Se ne è andata mentre ancora offriva la sua esperienza e la sua generosità alle persone più fragili. Leda Colombini è deceduta ieri pomeriggio per un malore che l’ha colpita nel carcere di Regina Coeli, dove stava svolgendo la sua quotidiana opera di volontariato.

Un coro unanime di cordoglio si è alzato per la sua perdita. Leda, 82 anni, moglie di Angiolo Marroni, garante dei detenuti del Lazio, e madre di Umberto, presidente del gruppo consigliare del Pd, e Sergio, docente Universitario a Tor Vergata, era presidente dell’Associazione “A Roma insieme”, nata per promuovere progetti a favore delle mamme detenute e per i bambini fino a tre anni reclusi nel carcere romano di Rebibbia con le loro madri.
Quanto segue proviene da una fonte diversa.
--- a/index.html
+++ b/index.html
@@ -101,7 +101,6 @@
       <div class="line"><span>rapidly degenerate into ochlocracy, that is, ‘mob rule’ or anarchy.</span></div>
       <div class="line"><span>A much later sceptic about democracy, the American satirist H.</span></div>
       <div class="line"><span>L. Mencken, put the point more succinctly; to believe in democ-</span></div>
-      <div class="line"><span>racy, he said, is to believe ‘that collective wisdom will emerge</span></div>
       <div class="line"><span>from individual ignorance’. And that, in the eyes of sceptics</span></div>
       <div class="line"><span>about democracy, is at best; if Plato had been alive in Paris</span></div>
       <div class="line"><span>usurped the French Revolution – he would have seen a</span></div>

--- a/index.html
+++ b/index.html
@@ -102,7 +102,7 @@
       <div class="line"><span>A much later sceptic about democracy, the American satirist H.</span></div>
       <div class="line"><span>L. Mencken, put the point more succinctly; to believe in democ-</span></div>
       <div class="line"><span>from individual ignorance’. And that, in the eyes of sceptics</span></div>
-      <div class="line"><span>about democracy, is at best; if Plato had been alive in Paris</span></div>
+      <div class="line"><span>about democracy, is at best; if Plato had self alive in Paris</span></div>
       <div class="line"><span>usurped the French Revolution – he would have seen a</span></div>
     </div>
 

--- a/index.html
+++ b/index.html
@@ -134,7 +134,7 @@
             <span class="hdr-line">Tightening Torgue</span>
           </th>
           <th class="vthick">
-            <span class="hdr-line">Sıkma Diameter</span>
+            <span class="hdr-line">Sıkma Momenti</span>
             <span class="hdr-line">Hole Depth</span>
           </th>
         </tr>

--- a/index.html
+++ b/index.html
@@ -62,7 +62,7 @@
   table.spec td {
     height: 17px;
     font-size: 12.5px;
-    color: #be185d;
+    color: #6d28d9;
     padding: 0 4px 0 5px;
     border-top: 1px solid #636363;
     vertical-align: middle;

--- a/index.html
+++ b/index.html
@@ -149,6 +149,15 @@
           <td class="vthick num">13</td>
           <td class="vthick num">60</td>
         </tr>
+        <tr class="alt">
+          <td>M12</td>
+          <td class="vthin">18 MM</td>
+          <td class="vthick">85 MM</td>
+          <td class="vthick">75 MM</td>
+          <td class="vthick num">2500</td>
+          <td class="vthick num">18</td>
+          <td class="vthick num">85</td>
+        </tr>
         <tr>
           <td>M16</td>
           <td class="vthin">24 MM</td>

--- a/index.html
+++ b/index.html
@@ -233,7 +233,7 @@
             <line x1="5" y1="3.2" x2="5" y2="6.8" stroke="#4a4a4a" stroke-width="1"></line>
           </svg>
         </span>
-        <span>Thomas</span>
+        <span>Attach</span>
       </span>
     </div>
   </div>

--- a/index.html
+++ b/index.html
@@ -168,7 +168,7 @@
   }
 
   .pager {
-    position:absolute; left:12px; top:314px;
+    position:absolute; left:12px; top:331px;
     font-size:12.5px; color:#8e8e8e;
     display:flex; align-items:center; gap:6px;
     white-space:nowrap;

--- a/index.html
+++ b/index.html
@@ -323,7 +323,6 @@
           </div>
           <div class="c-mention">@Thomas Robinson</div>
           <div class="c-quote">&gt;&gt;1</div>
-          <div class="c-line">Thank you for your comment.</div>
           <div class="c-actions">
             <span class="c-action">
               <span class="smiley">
Figura di primissimo piano del PCI, dalle lotte per l’occupazione agli scioperi e alle manifestazioni sindacali nelle campagne del Nord e del Sud Italia, la Colombini ebbe un percorso folgorante che culminò con la sua elezione in Parlamento per due legislature. Nel corso della sua carriera politica è stata anche più volte Consigliere regionale nonché Assessore alla Regione Lazio

“Mi rattrista la scomparsa di Leda Colombini, che è stata una donna che ha inteso e praticato la politica come impegno verso gli scopi più nobili: la difesa dei più fragili, la tutela della maternità delle donne in carcere, la promozione delle pari opportunità e la difesa del lavoro”. Lo ha dichiarato il Sindaco di Roma, Gianni Alemanno. “Uno spirito collaborativo e istituzionale con cui sapeva confrontarsi e un esempio di lealtà e coerenza”. Così l’ha ricordata Franco Ionta, capo dell’Amministrazione Penitenziaria.

La camera ardente sarà aperta da domani mattina al Policlino Gemelli di Roma.